Start of Block

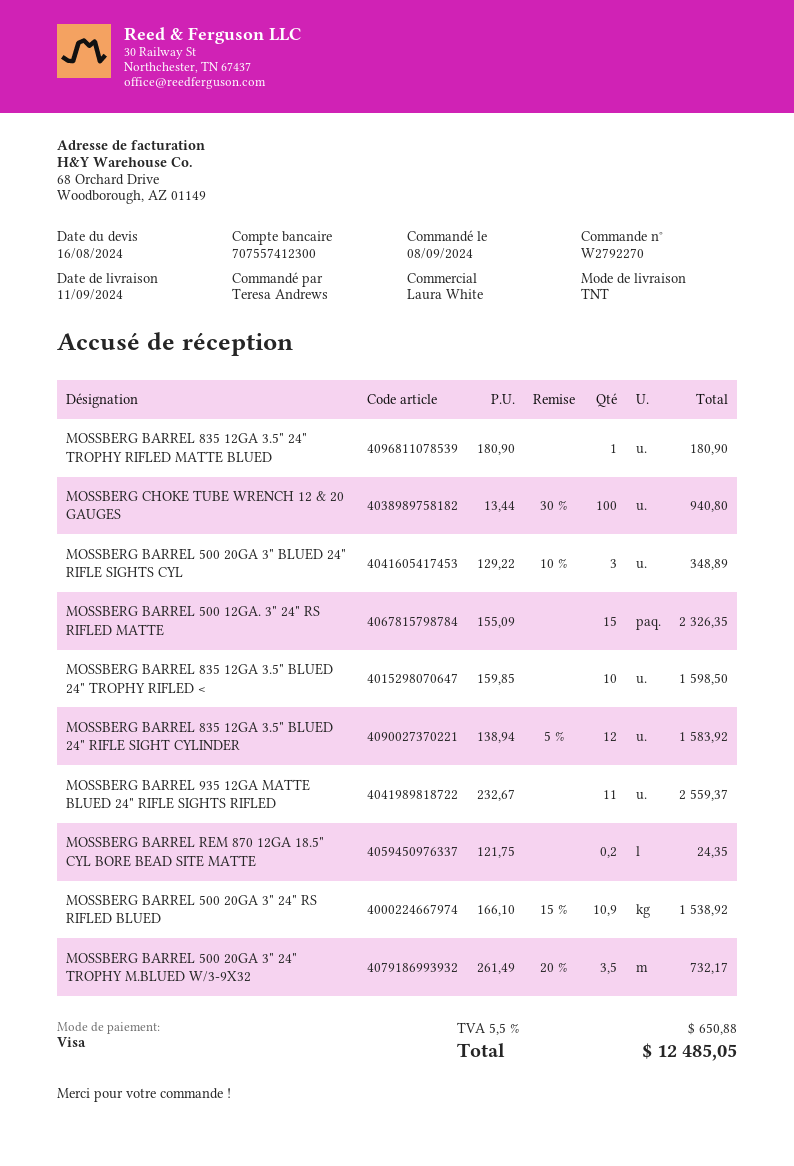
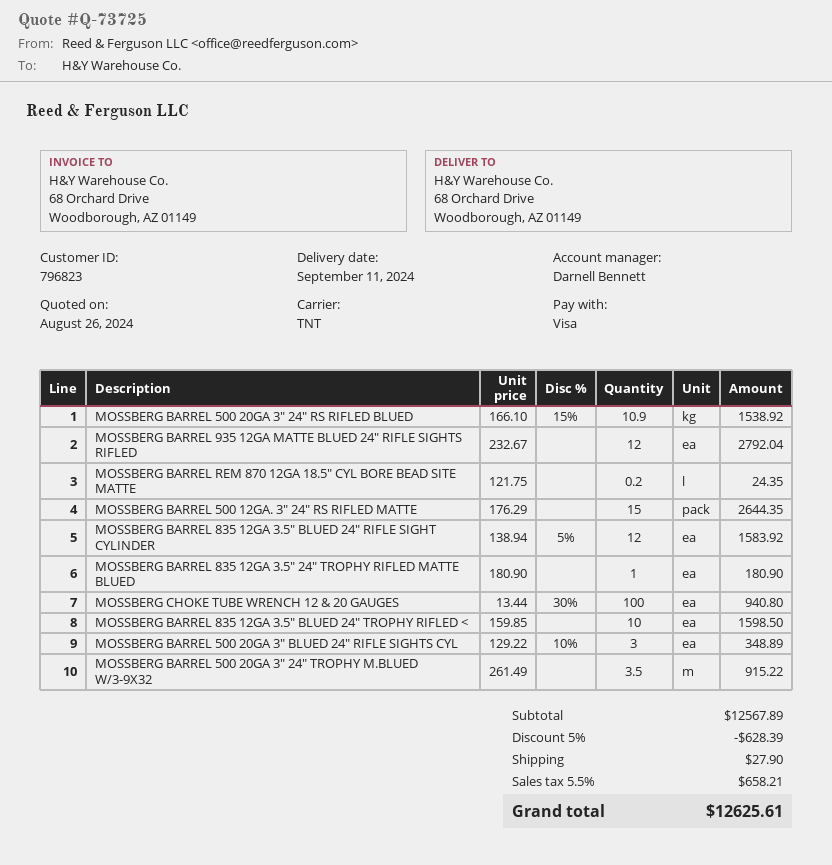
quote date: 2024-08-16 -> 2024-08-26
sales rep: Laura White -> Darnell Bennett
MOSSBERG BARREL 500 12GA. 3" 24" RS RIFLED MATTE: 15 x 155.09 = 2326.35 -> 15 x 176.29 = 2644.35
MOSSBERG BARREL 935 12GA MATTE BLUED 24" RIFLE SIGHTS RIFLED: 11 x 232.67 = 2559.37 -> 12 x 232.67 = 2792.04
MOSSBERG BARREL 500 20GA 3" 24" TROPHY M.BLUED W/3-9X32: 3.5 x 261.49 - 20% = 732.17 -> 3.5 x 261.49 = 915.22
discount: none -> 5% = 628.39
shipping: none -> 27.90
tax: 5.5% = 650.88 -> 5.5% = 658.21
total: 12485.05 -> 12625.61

End of Block

### Directions
Where the data contains images, drop them and print the rest exactly.

### Expected output
quote date: 2024-08-16 -> 2024-08-26
sales rep: Laura White -> Darnell Bennett
MOSSBERG BARREL 500 12GA. 3" 24" RS RIFLED MATTE: 15 x 155.09 = 2326.35 -> 15 x 176.29 = 2644.35
MOSSBERG BARREL 935 12GA MATTE BLUED 24" RIFLE SIGHTS RIFLED: 11 x 232.67 = 2559.37 -> 12 x 232.67 = 2792.04
MOSSBERG BARREL 500 20GA 3" 24" TROPHY M.BLUED W/3-9X32: 3.5 x 261.49 - 20% = 732.17 -> 3.5 x 261.49 = 915.22
discount: none -> 5% = 628.39
shipping: none -> 27.90
tax: 5.5% = 650.88 -> 5.5% = 658.21
total: 12485.05 -> 12625.61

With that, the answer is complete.